Figure 1. RasGRP1 interacts with Rhes in the striatum.

(A) Western blot analysis of the abundance of myc-tagged Rhes, phosphorylated and total S6, ERK, and other indicated proteins in cultured striatal neuronal cells (STHdh^Q7/Q7) and HEK293 cells transfected with His-tagged RasGRP1. Right, quantification of Rhes in striatal cells. (B). Western blot analysis of Rhes (47kD, 39kD, and 32kD, arrowheads) in striatal lysates from wild-type and Rasgrp1^−/− mice. (C). Cytoplasmic (cyto) and synaptosomal (synap) separation of Rhes from the striatum of wild-type and Rasgrp1^−/− mice.
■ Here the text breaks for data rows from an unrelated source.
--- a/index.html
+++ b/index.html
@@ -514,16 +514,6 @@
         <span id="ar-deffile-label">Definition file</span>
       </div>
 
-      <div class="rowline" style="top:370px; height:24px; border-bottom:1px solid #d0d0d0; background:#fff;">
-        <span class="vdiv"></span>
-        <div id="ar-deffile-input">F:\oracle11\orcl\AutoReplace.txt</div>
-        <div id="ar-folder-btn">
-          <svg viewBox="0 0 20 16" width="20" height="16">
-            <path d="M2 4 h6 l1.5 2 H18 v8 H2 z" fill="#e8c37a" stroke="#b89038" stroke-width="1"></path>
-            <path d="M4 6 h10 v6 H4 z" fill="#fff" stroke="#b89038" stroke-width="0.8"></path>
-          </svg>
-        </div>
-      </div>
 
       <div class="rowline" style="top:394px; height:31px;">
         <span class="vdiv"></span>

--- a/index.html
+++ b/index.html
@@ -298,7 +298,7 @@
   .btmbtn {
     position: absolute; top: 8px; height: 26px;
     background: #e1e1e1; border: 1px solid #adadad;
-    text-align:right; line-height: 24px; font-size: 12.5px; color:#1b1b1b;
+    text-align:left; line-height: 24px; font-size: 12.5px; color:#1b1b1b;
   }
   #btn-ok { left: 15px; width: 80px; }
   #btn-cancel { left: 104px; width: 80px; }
Cytosolic (LDH) and synaptosomal (PSD-95) markers are indicated. (D) Western blot analysis of GST-Rhes interaction with endogenous RasGRP1, mTOR or DARPP-32 in the striatal lysates. (E) Immunoprecipitation (IP) of Rhes with Rhes IgG or control IgG and Western blotting for endogenous mTOR or RasGRP1. (F) Western blotting to assess the interaction of purified RasGRP1 with wild-type or S33N mutant GST-Rhes in vitro. (G) Domain interaction of GST-Rhes wild-type or various Rhes fragments with overexpressed His-RasGRP1 in HEK293 cells. (H) Interaction model showing two-point interaction (N-terminal and C-terminal E3 ligase domain) of Rhes with RasGRP1. (I) Radiolabelling filter-binding GEF assay was performed using recombinant RasGRP1 and Rhes (wild-type, D143N) or H-Ras proteins. The amount of GTPγS-35 bound on membrane was imaged and signals were quantified. Data are means ± SEM, n=3-5 experiments. *p<0.05 and **p<0.01 by a Student's t-test.